The records that follow are to be transcribed in full, leaving out each picture.

◆ ◆ ◆ ◆

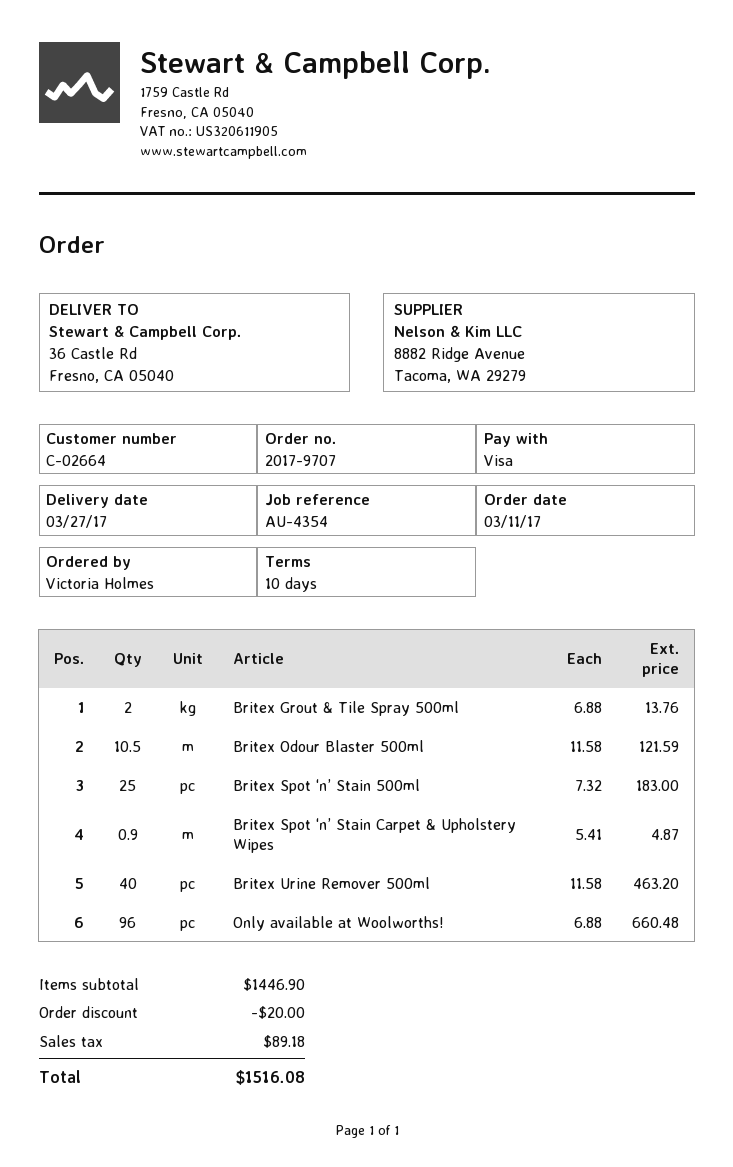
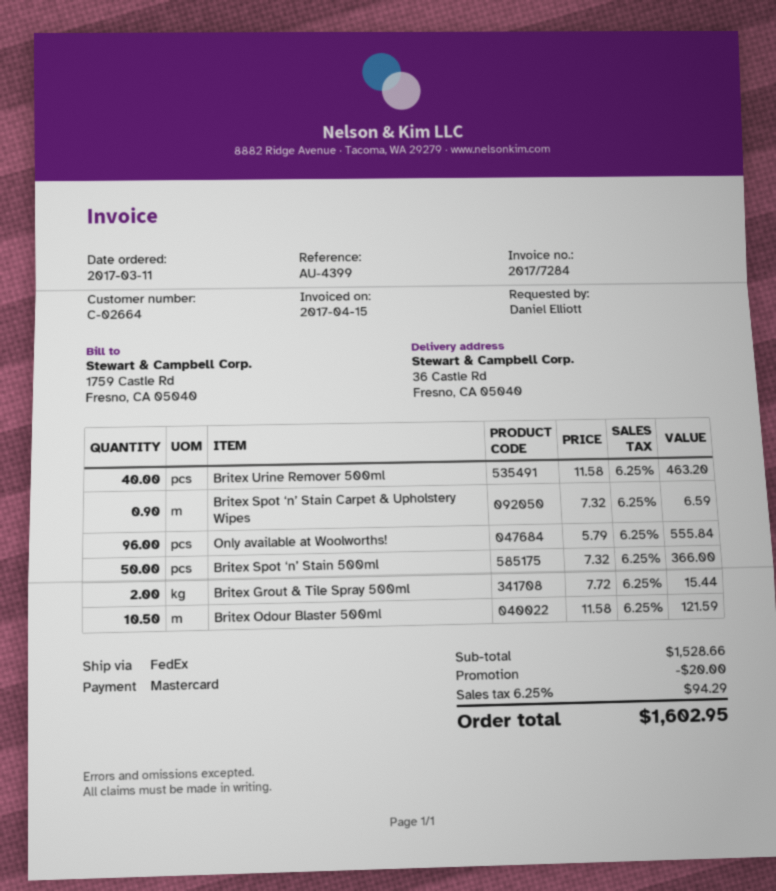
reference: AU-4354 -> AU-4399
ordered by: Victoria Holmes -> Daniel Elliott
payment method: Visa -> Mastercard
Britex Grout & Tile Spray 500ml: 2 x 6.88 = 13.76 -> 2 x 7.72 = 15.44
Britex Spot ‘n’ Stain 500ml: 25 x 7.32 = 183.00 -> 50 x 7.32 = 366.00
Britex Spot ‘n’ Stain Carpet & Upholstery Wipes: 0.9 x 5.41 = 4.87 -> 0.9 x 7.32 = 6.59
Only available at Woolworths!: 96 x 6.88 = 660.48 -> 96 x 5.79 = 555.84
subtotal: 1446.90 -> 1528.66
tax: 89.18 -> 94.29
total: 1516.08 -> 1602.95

◆ ◆ ◆ ◆

Solution to this task
reference: AU-4354 -> AU-4399
ordered by: Victoria Holmes -> Daniel Elliott
payment method: Visa -> Mastercard
Britex Grout & Tile Spray 500ml: 2 x 6.88 = 13.76 -> 2 x 7.72 = 15.44
Britex Spot ‘n’ Stain 500ml: 25 x 7.32 = 183.00 -> 50 x 7.32 = 366.00
Britex Spot ‘n’ Stain Carpet & Upholstery Wipes: 0.9 x 5.41 = 4.87 -> 0.9 x 7.32 = 6.59
Only available at Woolworths!: 96 x 6.88 = 660.48 -> 96 x 5.79 = 555.84
subtotal: 1446.90 -> 1528.66
tax: 89.18 -> 94.29
total: 1516.08 -> 1602.95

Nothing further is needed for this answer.